Exemplos desses diálogos citados por Lennhardt são vários, e alguns poucos ilustram este texto. Acima, nas palavras do estudioso francês, o mineiro Heberth Sobral mostra como “são sempre as personagens de cor que estão ao serviço das que se utilizam dos meios de transporte em voga em cada época”.

Na imagem acima, a maranhense Gê Viana ilustra a reapropriação dos frutos do trabalho: “em vez de caixas de bens, o esforço físico serve ao transporte de caixas de som para a festa que se anuncia”, enquanto o amazonense Denilson Baniwa garante a precisão do tiro do caçador com o uso de uma rede wi-fi. Carnavalização é a palavra-chave.

A análise de Lennhardt se estende também a obras de outros contemporâneos nossos, como Jaime Lauriano e Tiago Gualberto.

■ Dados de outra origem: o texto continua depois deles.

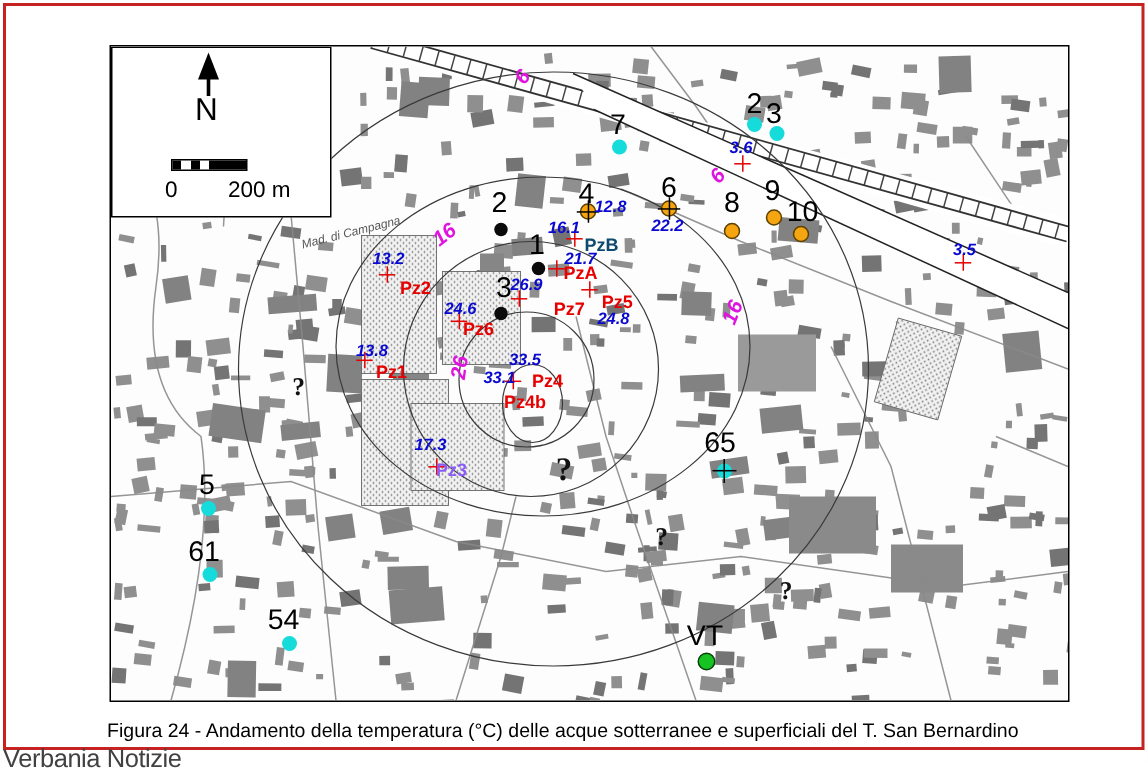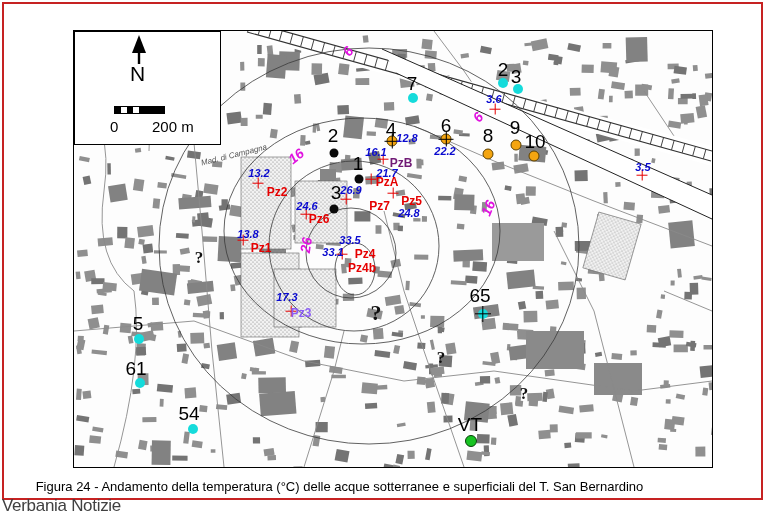--- a/index.html
+++ b/index.html
@@ -710,7 +710,7 @@
       <div class="pzname" style="left: 187px; top: 217px; color: rgb(230, 0, 0);">Pz1</div>
       <div class="temp" style="left: 174px; top: 203px; color: rgb(9, 9, 207);">13.8</div>
       <div class="pzcross" style="left: 309px; top: 128px;"></div>
-      <div class="pzname" style="left: 327px; top: 132px; color: #701a75;">PzB</div>
+      <div class="pzname" style="left: 327px; top: 132px; color: #0c4a6e;">PzB</div>
       <div class="temp" style="left: 302px; top: 121px; color: rgb(9, 9, 207);">16.1</div>
       <div class="pzcross" style="left: 297px; top: 148px;"></div>
       <div class="pzname" style="left: 313px; top: 151px; color: rgb(230, 0, 0);">PzA</div>

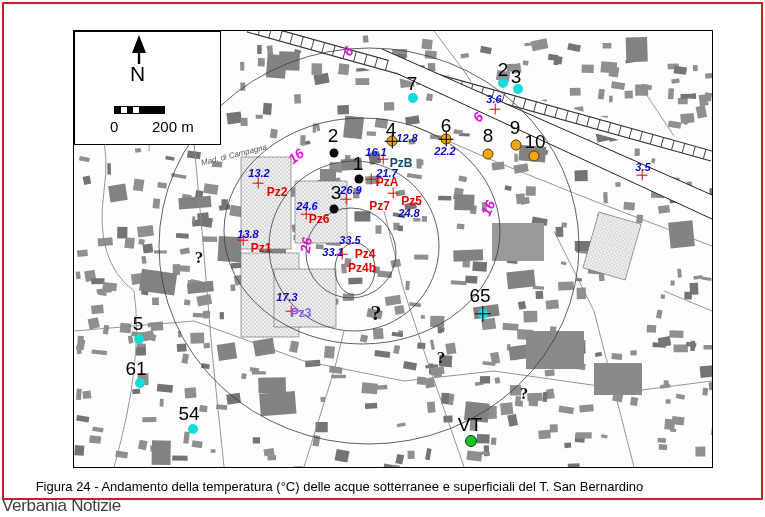--- a/index.html
+++ b/index.html
@@ -727,7 +727,7 @@
       <div class="pzcross" style="left: 268px; top: 223px;"></div>
       <div class="pzname" style="left: 291px; top: 223px; color: rgb(230, 0, 0);">Pz4</div>
       <div class="temp" style="left: 276px; top: 209px; color: rgb(9, 9, 207);">33.5</div>
-      <div class="pzname" style="left: 288px; top: 237px; color: rgb(230, 0, 0);">Pz4b</div>
+      <div class="pzname" style="left: 276px; top: 237px; color: rgb(230, 0, 0);">Pz4b</div>
       <div class="temp" style="left: 259px; top: 221px; color: rgb(9, 9, 207);">33.1</div>
       <div class="pzcross" style="left: 217px; top: 280px;"></div>
       <div class="pzname" style="left: 227px; top: 282px; color: #8b5cf6;">Pz3</div>

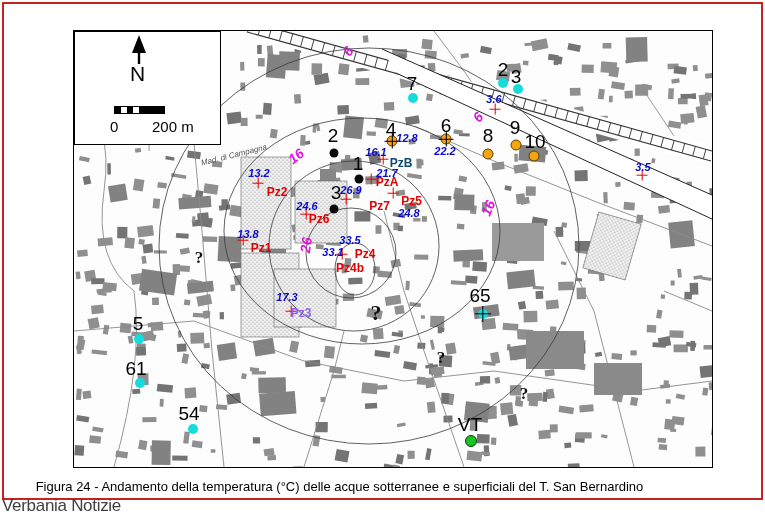--- a/index.html
+++ b/index.html
@@ -71,7 +71,7 @@
 
   
   .caption{
-    position:absolute;left:0;top:479px;width:679px;text-align:center;
+    position:absolute;left:0;top:479px;width:679px;text-align:right;
     font-size:13px;color:#000;z-index:51;
   }
   .watermark{

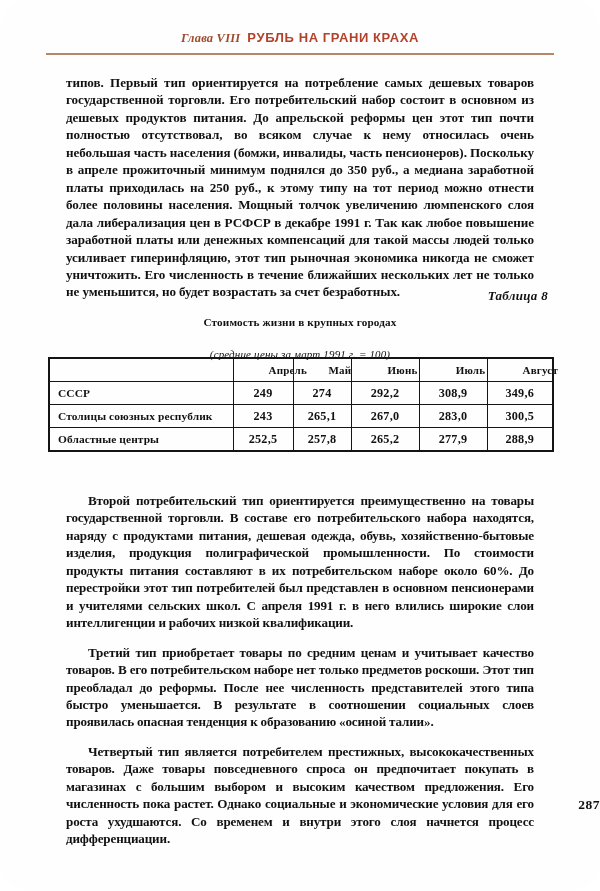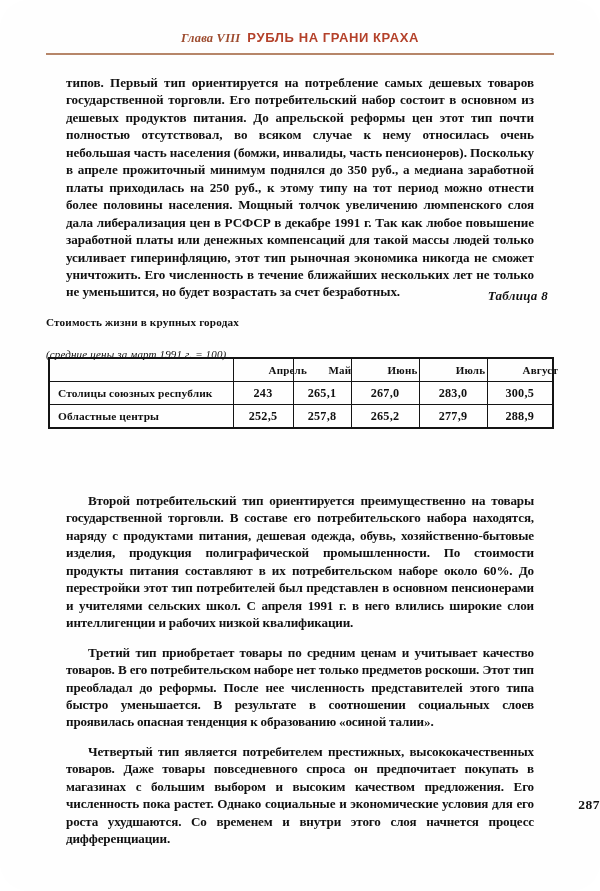--- a/index.html
+++ b/index.html
@@ -110,7 +110,7 @@
     left: 46px;
     top: 316px;
     width: 508px;
-    text-align: left;
+    text-align: center;
   }
   .tbl-caption .cap-main {
     font-weight: bold;

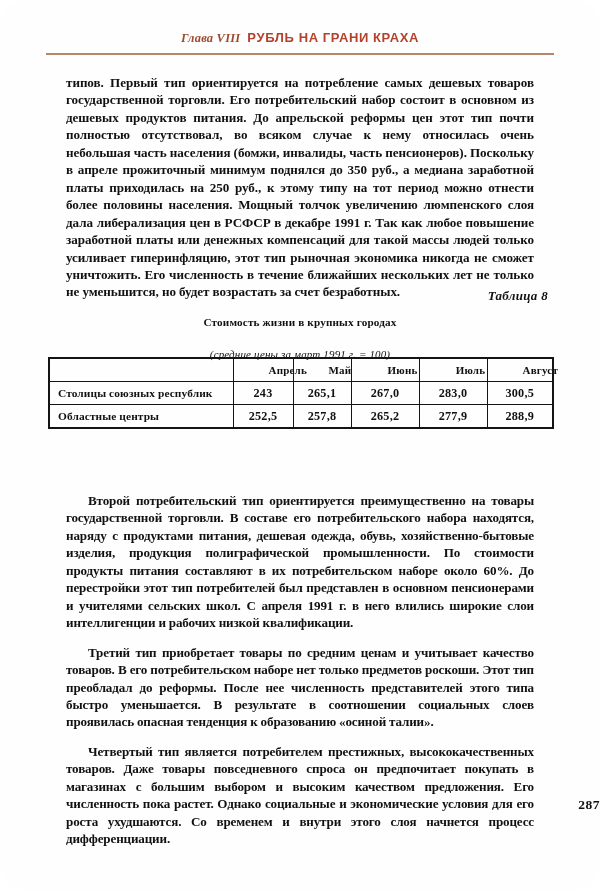--- a/index.html
+++ b/index.html
@@ -239,6 +239,14 @@
       </thead>
       <tbody>
         <tr>
+          <td class="rowlabel">СССР</td>
+          <td class="val">249</td>
+          <td class="val">274</td>
+          <td class="val">292,2</td>
+          <td class="val">308,9</td>
+          <td class="val">349,6</td>
+        </tr>
+        <tr>
           <td class="rowlabel">Столицы союзных республик</td>
           <td class="val">243</td>
           <td class="val">265,1</td>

Em todos os casos, a apropriação de ideias do pintor francês é óbvia — mas sem estresse. Os artistas de hoje não estão copiando, e sim comentando, reforçando, atualizando as denúncias de Debret. É como se fossem samplers de antigas cantigas modorrentas costurados com o pancadão mais acelerado do funk. O anacrônico ganha novo andamento, esbanja volume, faz-se ouvir. Cai na dança quem entende.

E por que foi escolhida justamente a obra de Debret, e não a de outros pintores viajantes que tão bem exploraram o Brasil d’antanho? Cada um a seu tempo, Ender, Rugendas e Taunay, entre outros, não são de se jogar fora.

Lennhardt identifica que Debret ganhou cartaz graças à sua forte presença em livros escolares nas últimas décadas. O artista francês — que morreu em 1848, aos 80 anos — tornou-se fonte fidedigna sobre os temas que registrou. E vai além. Como diz o sociólogo francês, “o seu modo de nos tocar ultrapassa a compreensão que temos (das suas imagens) e a interpretação que podemos elaborar.”

Arte é isso.

Serviço:

‘Rever Debret’

Autor: Jacques Leenhardt. Tradutor: Samuel Titan Jr. Editora: 34. Páginas: 136. Preço: R$ 79. Cotação: Ótimo.